The task >>
Would you return exactly the lines below from the line with "<div><span>instance:</span><span> 127.0.0.1:9003</span></div> ->" through the line with "miss the largest", both included, and nothing else, leaving out the pictures?

Dataset items >>
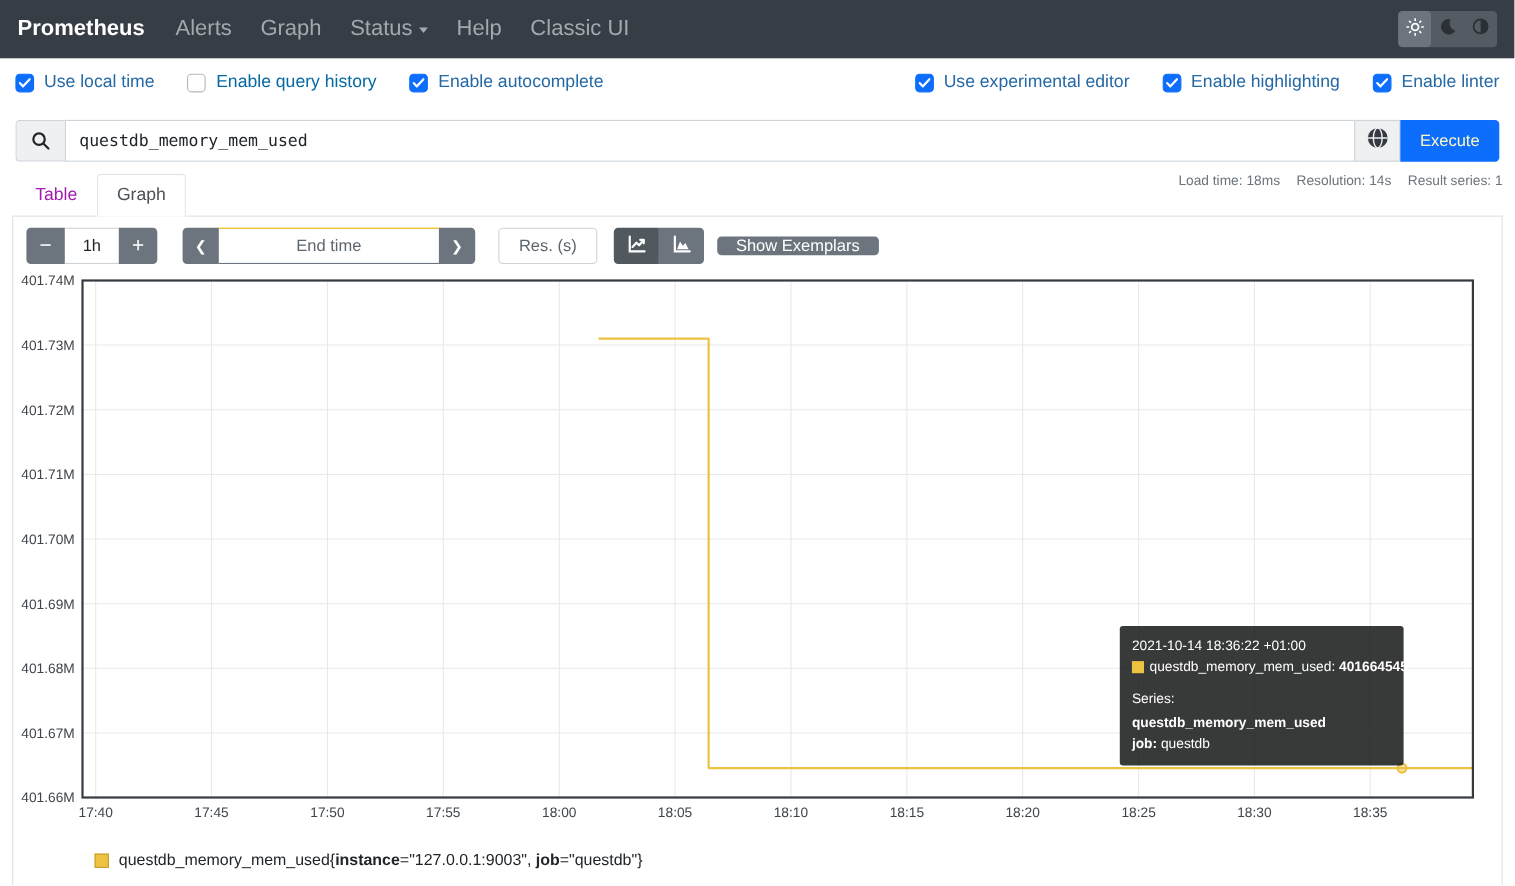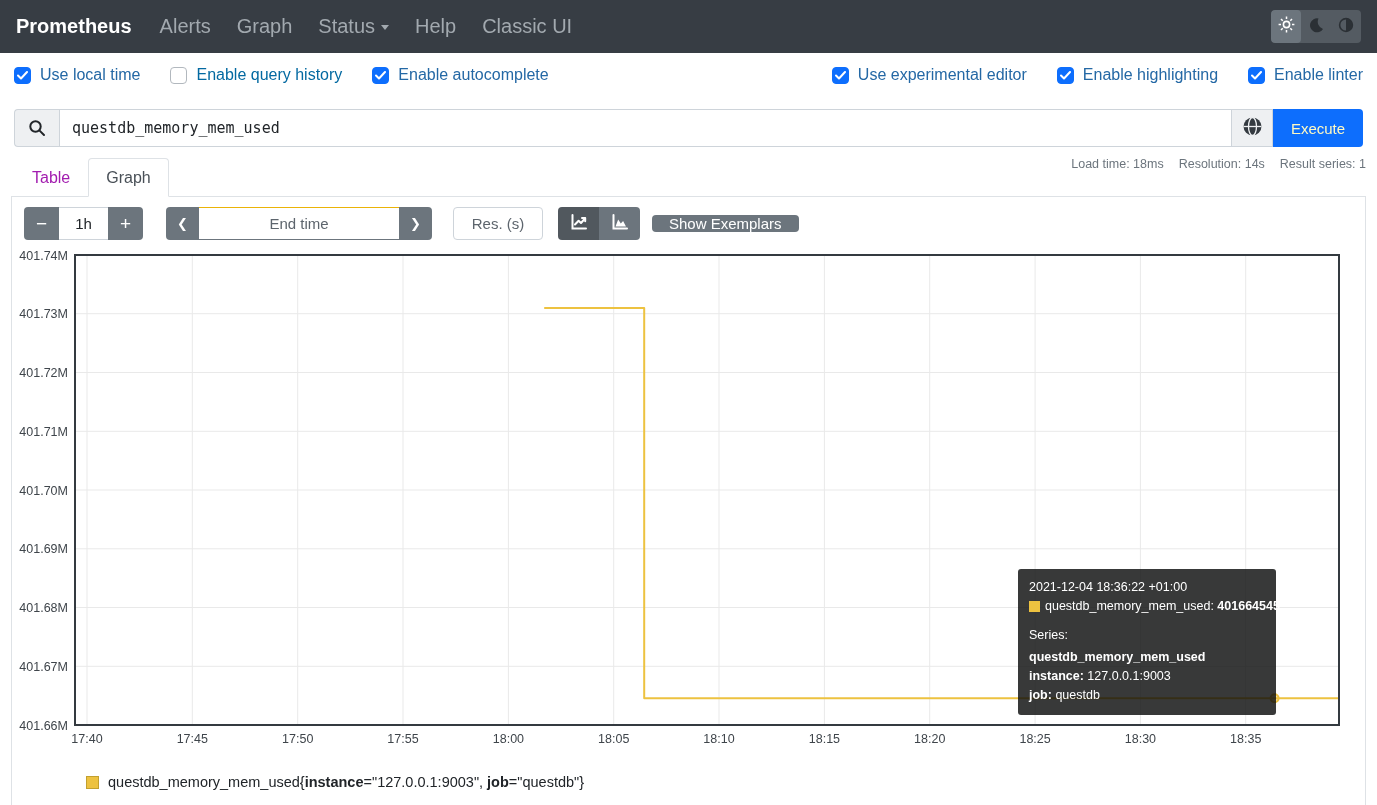"2021-12-04 18:36:22 +01:00" div { text: 2021-12-04 -> 2021-10-14 }
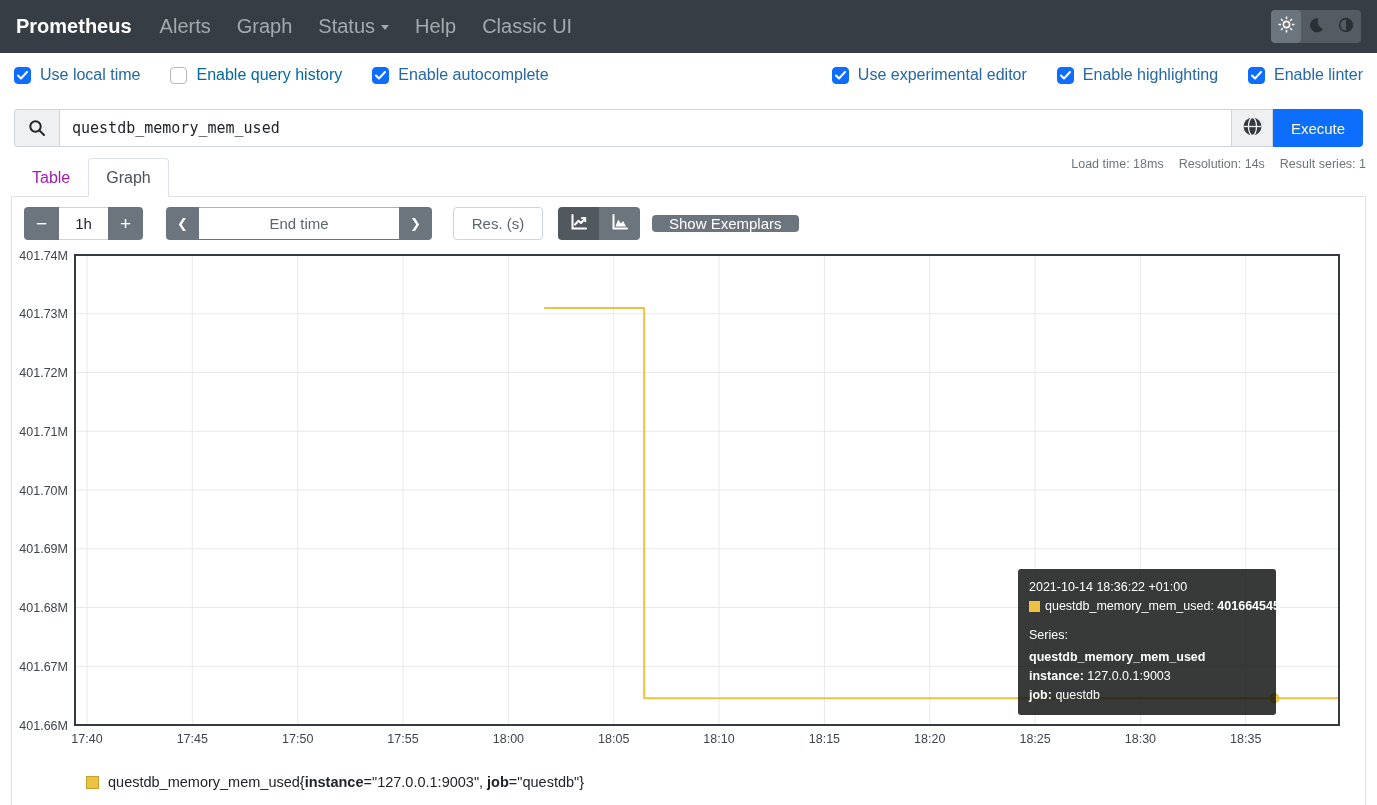"instance: 127.0.0.1:9003" div { html: <div><span>instance:</span><span> 127.0.0.1:9003</span></div> -> none }
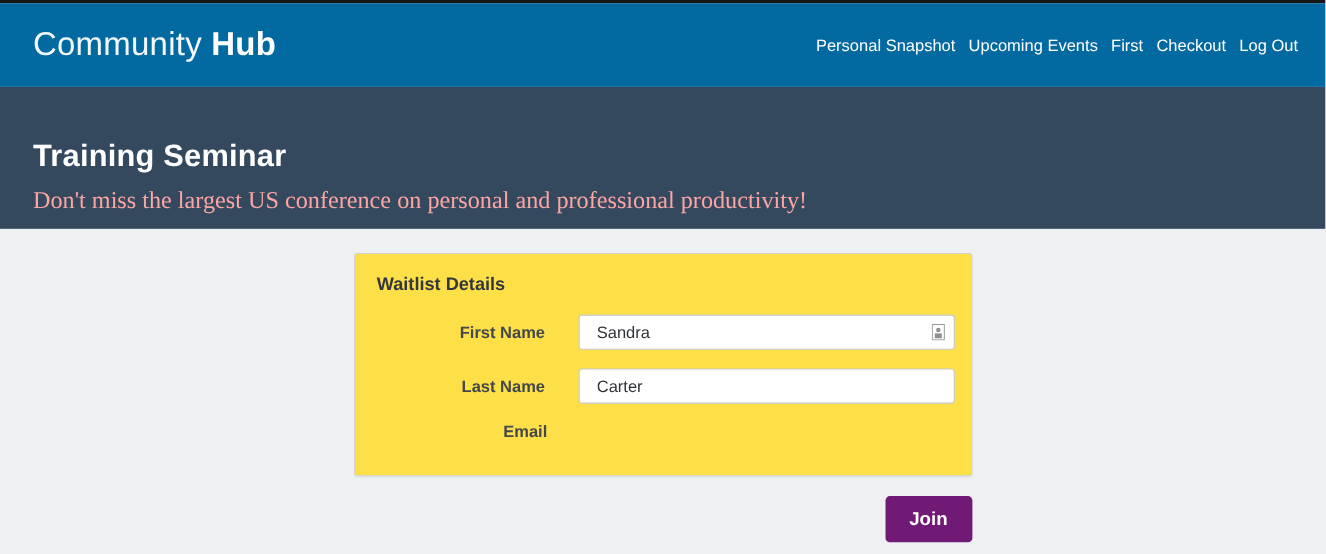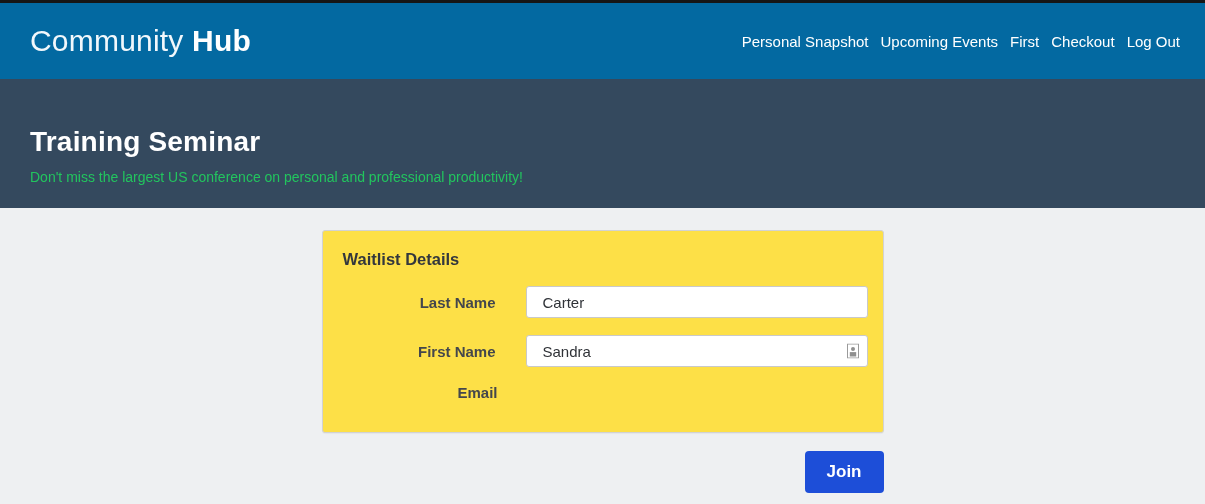"Don't miss the largest US" .hero-subtitle { color: #22c55e -> #fca5a5; font-family: none -> Liberation Serif, serif; font-size: 14px -> 22px }
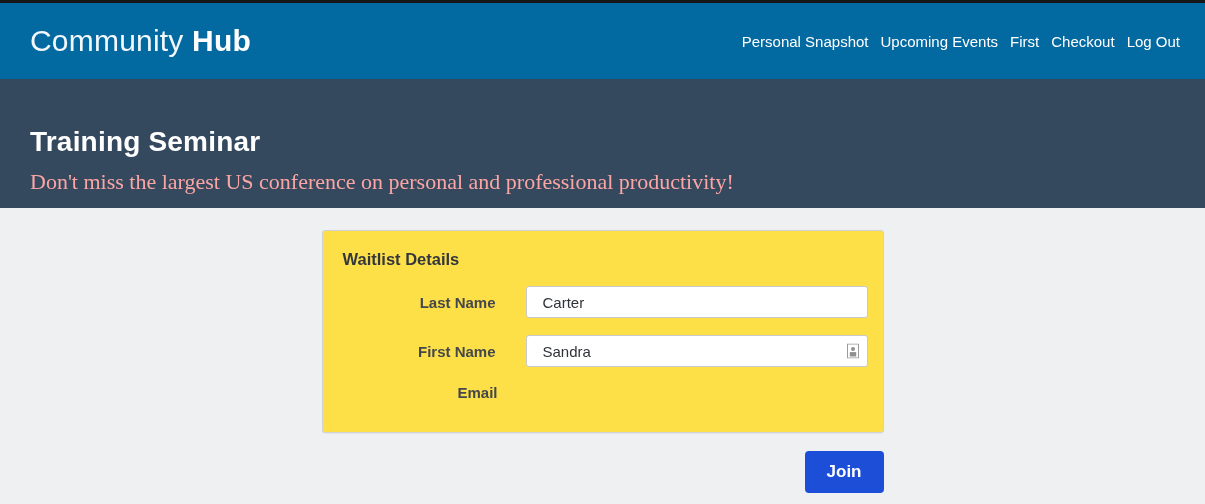"Last Name" div.form-row { order: before "First Name" -> after "First Name" }
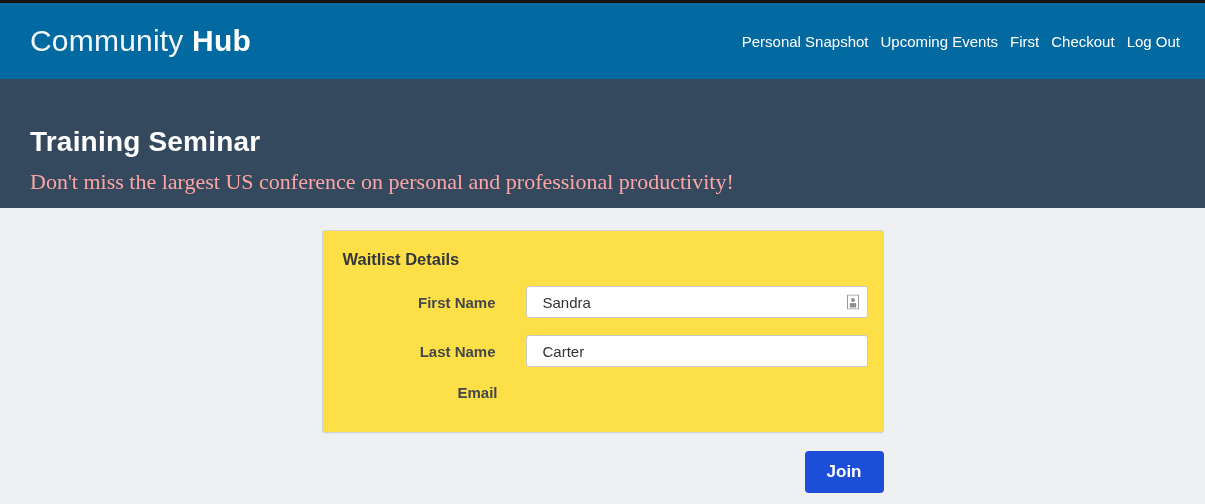"Join" .join-btn { background: #1d4ed8 -> #701a75 }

Result for this exercise >>
"instance: 127.0.0.1:9003" div { html: <div><span>instance:</span><span> 127.0.0.1:9003</span></div> -> none }
"Don't miss the largest US" .hero-subtitle { color: #22c55e -> #fca5a5; font-family: none -> Liberation Serif, serif; font-size: 14px -> 22px }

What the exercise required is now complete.